▶ YOUR TASK: Take the records underneath and set them down exactly.

[Dataset items]
++++++++++++++++++++
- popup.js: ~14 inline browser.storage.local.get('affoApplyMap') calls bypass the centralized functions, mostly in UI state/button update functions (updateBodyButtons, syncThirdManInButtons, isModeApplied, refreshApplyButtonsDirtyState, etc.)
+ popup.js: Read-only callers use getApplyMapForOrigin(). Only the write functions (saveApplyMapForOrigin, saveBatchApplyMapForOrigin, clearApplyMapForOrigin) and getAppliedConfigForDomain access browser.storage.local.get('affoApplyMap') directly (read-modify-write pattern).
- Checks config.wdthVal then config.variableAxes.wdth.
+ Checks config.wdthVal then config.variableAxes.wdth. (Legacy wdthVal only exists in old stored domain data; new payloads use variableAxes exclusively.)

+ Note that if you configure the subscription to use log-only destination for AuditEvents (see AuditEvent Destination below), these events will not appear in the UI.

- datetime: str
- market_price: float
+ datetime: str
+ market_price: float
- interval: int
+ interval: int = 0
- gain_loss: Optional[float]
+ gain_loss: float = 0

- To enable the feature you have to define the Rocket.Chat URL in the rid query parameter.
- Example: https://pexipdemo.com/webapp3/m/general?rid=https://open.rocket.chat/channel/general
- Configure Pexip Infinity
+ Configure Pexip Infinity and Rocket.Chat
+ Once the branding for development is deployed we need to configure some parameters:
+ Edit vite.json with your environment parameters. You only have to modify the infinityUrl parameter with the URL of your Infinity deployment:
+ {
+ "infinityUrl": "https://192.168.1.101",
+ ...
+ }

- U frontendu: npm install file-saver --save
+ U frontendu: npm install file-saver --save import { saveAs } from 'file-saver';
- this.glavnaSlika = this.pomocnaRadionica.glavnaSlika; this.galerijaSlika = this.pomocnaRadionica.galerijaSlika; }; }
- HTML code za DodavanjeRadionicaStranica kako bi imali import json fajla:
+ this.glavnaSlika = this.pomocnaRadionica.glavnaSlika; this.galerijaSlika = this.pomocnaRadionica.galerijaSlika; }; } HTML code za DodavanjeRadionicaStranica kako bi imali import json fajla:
++++++++++++++++++++
▶ EXERCISE RESULT:
- popup.js: ~14 inline browser.storage.local.get('affoApplyMap') calls bypass the centralized functions, mostly in UI state/button update functions (updateBodyButtons, syncThirdManInButtons, isModeApplied, refreshApplyButtonsDirtyState, etc.)
+ popup.js: Read-only callers use getApplyMapForOrigin(). Only the write functions (saveApplyMapForOrigin, saveBatchApplyMapForOrigin, clearApplyMapForOrigin) and getAppliedConfigForDomain access browser.storage.local.get('affoApplyMap') directly (read-modify-write pattern).
- Checks config.wdthVal then config.variableAxes.wdth.
+ Checks config.wdthVal then config.variableAxes.wdth. (Legacy wdthVal only exists in old stored domain data; new payloads use variableAxes exclusively.)

+ Note that if you configure the subscription to use log-only destination for AuditEvents (see AuditEvent Destination below), these events will not appear in the UI.

- datetime: str
- market_price: float
+ datetime: str
+ market_price: float
- interval: int
+ interval: int = 0
- gain_loss: Optional[float]
+ gain_loss: float = 0

- To enable the feature you have to define the Rocket.Chat URL in the rid query parameter.
- Example: https://pexipdemo.com/webapp3/m/general?rid=https://open.rocket.chat/channel/general
- Configure Pexip Infinity
+ Configure Pexip Infinity and Rocket.Chat
+ Once the branding for development is deployed we need to configure some parameters:
+ Edit vite.json with your environment parameters. You only have to modify the infinityUrl parameter with the URL of your Infinity deployment:
+ {
+ "infinityUrl": "https://192.168.1.101",
+ ...
+ }

- U frontendu: npm install file-saver --save
+ U frontendu: npm install file-saver --save import { saveAs } from 'file-saver';
- this.glavnaSlika = this.pomocnaRadionica.glavnaSlika; this.galerijaSlika = this.pomocnaRadionica.galerijaSlika; }; }
- HTML code za DodavanjeRadionicaStranica kako bi imali import json fajla:
+ this.glavnaSlika = this.pomocnaRadionica.glavnaSlika; this.galerijaSlika = this.pomocnaRadionica.galerijaSlika; }; } HTML code za DodavanjeRadionicaStranica kako bi imali import json fajla:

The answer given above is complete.